> **WHAT YOU HAVE TO DO**: Please retype all of the entries that follow, leaving the images out.

****************

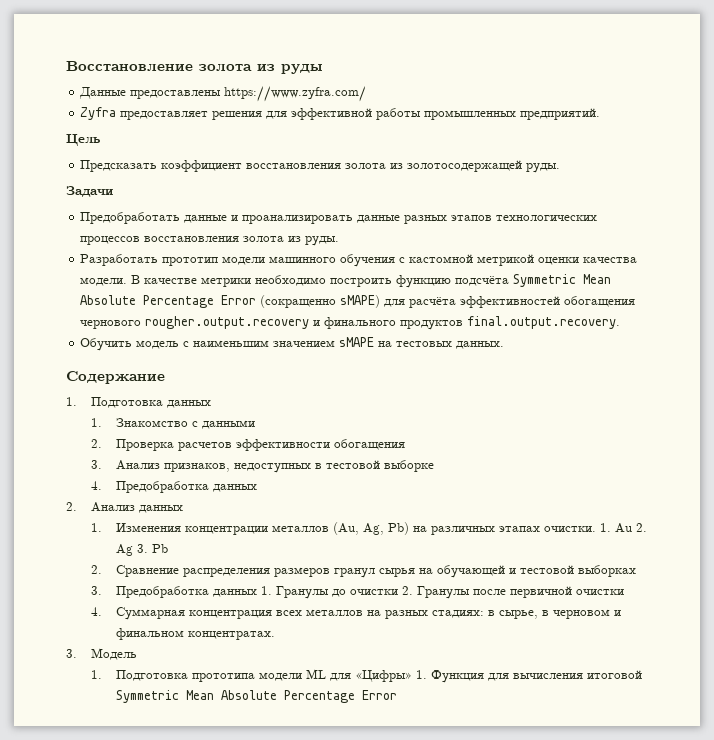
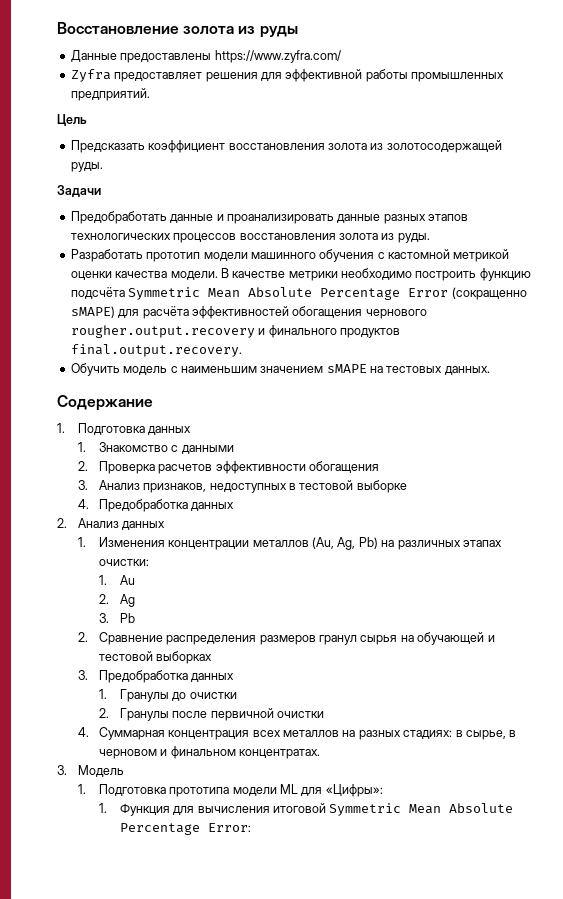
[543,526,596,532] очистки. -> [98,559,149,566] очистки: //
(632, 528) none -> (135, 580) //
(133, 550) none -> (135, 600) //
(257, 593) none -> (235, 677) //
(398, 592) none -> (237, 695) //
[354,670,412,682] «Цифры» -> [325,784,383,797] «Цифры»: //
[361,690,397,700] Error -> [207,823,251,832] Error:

****************

> **YOUR RESPONSE**:
[543,526,596,532] очистки. -> [98,559,149,566] очистки: //
(632, 528) none -> (135, 580) //
(133, 550) none -> (135, 600) //
(257, 593) none -> (235, 677) //
(398, 592) none -> (237, 695) //
[354,670,412,682] «Цифры» -> [325,784,383,797] «Цифры»: //
[361,690,397,700] Error -> [207,823,251,832] Error:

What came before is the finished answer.